Hey, I’m Karol (like Karl not Carol). I’ve been playing guitar for 20+ years, but I’m still an amateur and learning every day. In my younger years I played in a band, but nowadays it’s for fun.

Why should you listen to this review? Because I don’t care about selling you anything and I don’t get paid for this. I started Art Of Shred because I was unimpressed with the obviously biased guitar and musical equipment reviews online. Keep in mind, of course, that these are just my views. I don’t know everything and my opinions are my opinions.

Firefly FFLPS guitar review – key points

7 out of 10

Firefly FFLPS Les Paul copy in gold sparkle finish.

Country: China

7 out of 10
Setup (Out of box)
5 out of 10
7 out of 10
9 out of 10


Looks great

Good for beginners and intermediate players

Low cost

Sounds surprisingly nice


A couple buzzing frets

Pickups aren't great

Needs a few upgrades for most intermediate+ players

Small blemish on the finish

Video Review

If you’re in a hurry, here’s a video version of the Firefly FFLPS review. This written review is a companion to the video so reading and watching is best. Also note that the audio samples in this review are all before I did any setup. This video was recorded using the guitar as it came to me.

The Basics

The Firefly FFLPS is a Les Paul copy, with two humbucking pickups, a 3 position pickup switch, 2 volume controls, and 2 tone controls.
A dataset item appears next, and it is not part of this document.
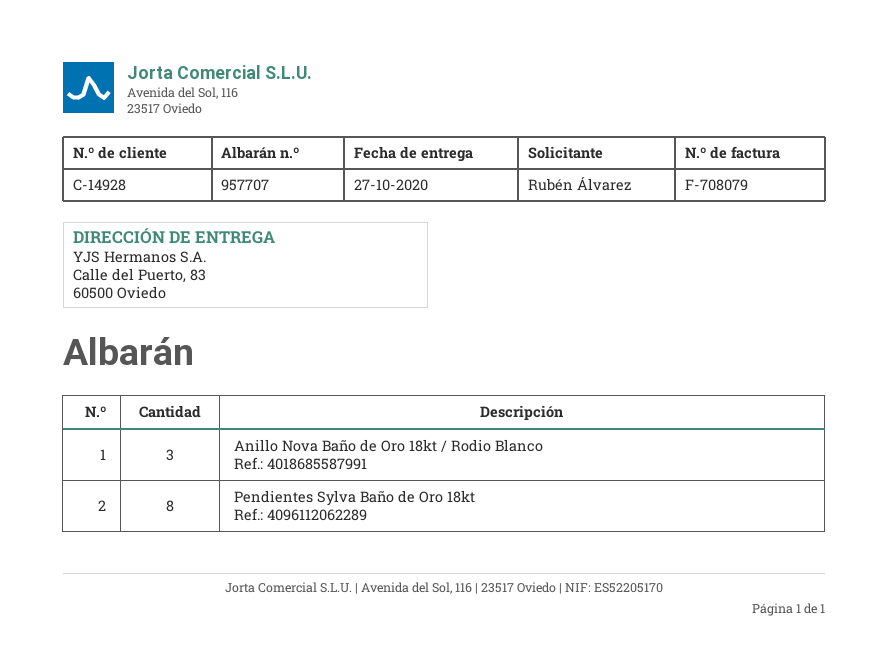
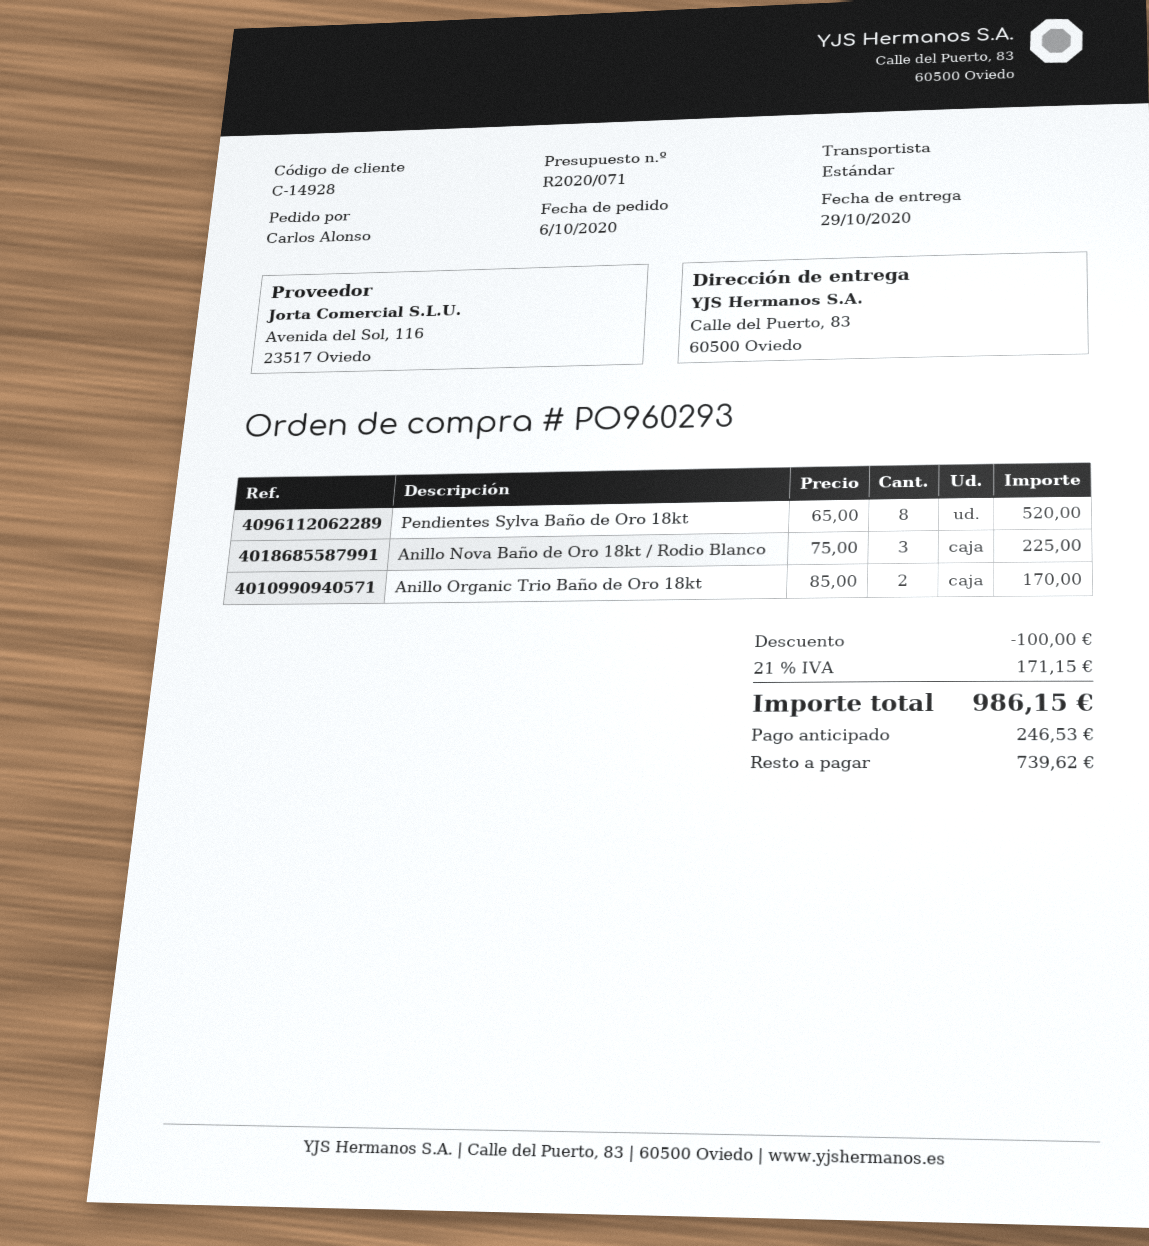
delivery date: 2020-10-27 -> 2020-10-29
ordered by: Rubén Álvarez -> Carlos Alonso
Anillo Organic Trio Baño de Oro 18kt: none -> 2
According to the GuitarsGarden website it has a mahogany body and neck, rosewood fretboard, maple top, and a bone nut. I’m not able to verify any of this. In my video review I mistakenly said it’s a plastic nut, but it could very well be bone, as stated. The nut does seem to have lacquer or something plasticky feeling on it.

The Firefly comes in a variety of finishes, including “classic” LP finishes, and many modern finishes. I chose the gold because it’s a more classic finish, although it’s a gold sparkle so don’t expect a Gibson Les Paul gold top here.

First Impressions

I was not expecting much from an unknown brand for $199.99 shipped, but as you’ll see throughout this review I was pleasantly surprised.

I ordered the guitar on Saturday July 10 and it arrived on Tuesday July 19 via UPS. It was packaged in styrofoam in a cardboard box and arrived undamaged.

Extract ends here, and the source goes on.